Closed ion-elgreco closed 3 months ago
@ion-elgreco I'm looking at switching over to the rust engine for my Lambda that handles the deltalake writes. We partition by date than hour and never as a full timestamp, e.g. one of our partitions is date=2020-01-01/17
for hour 17, in other words no spaces in our partitions.. I'm guessing my case wouldn't be affected by this...?
@liamphmurphy - it should not be affected, as the characters there should not get encoded.
In addition - and I haven't tested this - the way the path gets encoded should not matter so long as we can decode it properly from the metadata files. i.e. there only is a problem if the path we read from the, metadata file for some reason does not match the on disk.

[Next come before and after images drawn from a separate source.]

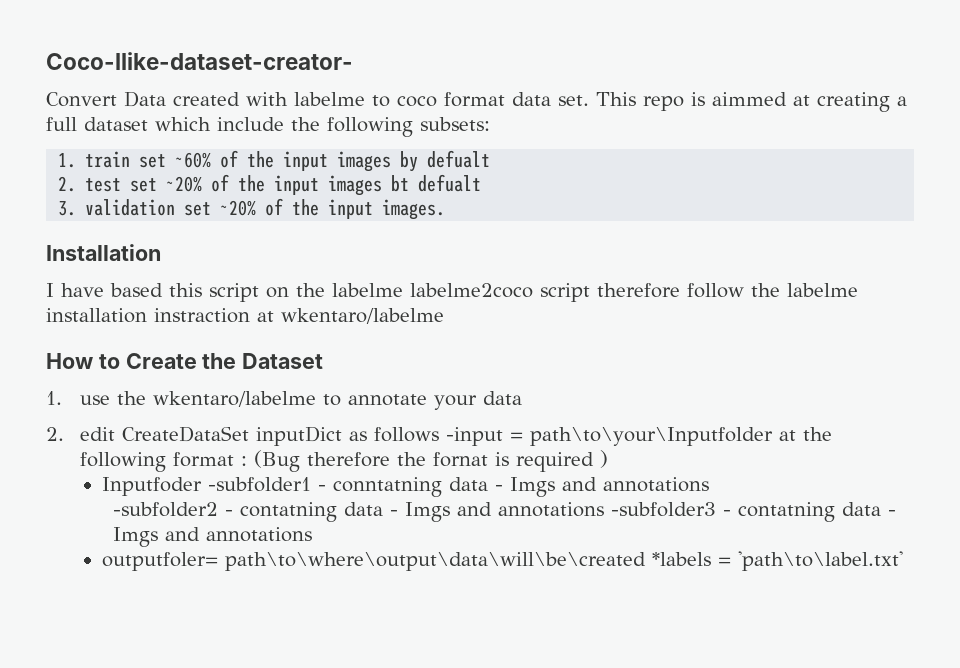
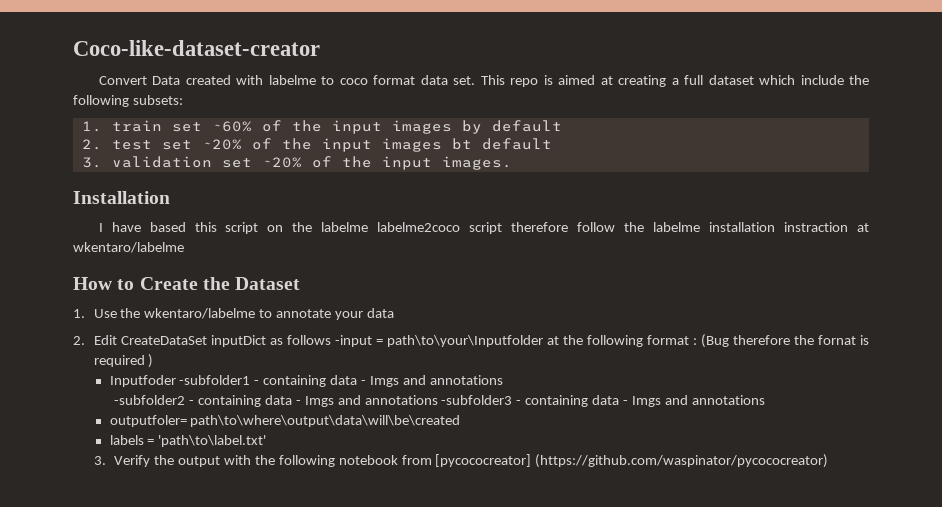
- Coco-llike-dataset-creator-
+ Coco-like-dataset-creator
- This repo is aimmed at creating a full dataset which include the following subsets:
+ This repo is aimed at creating a full dataset which include the following subsets:
- 1. train set ~60% of the input images by defualt
+ 1. train set ~60% of the input images by default
- 2. test set ~20% of the input images bt defualt
+ 2. test set ~20% of the input images bt default
- 1. use the wkentaro/labelme to annotate your data
+ 1. Use the wkentaro/labelme to annotate your data
- 2. edit CreateDataSet inputDict as follows -input = path\to\your\Inputfolder at the following format : (Bug therefore the fornat is required )
+ 2. Edit CreateDataSet inputDict as follows -input = path\to\your\Inputfolder at the following format : (Bug therefore the fornat is required )
- Inputfoder -subfolder1 - conntatning data - Imgs and annotations
+ Inputfoder -subfolder1 - containing data - Imgs and annotations
- -subfolder2 - contatning data - Imgs and annotations -subfolder3 - contatning data - Imgs and annotations
+ -subfolder2 - containing data - Imgs and annotations -subfolder3 - containing data - Imgs and annotations
- outputfoler= path\to\where\output\data\will\be\created *labels = 'path\to\label.txt'
+ outputfoler= path\to\where\output\data\will\be\created
+ labels = 'path\to\label.txt'
+ 3. Verify the output with the following notebook from [pycococreator] (https://github.com/waspinator/pycococreator)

The issue @ion-elgreco mentions is more of an inconvenience, as delta does not use folders / filenames for filtering based on partition values, but only the metadata stored in the log.
The encoding of partition values in rust engine are not readable by spark. Supposedly spark expect spaces to be encoded like %20, but it is written double encoded like %2520.
Reading results in error like: Java.net.URISyntaxException: Illegal character in path at index 36: The index points to the space character.
I suppose it is more than just an inconvenience!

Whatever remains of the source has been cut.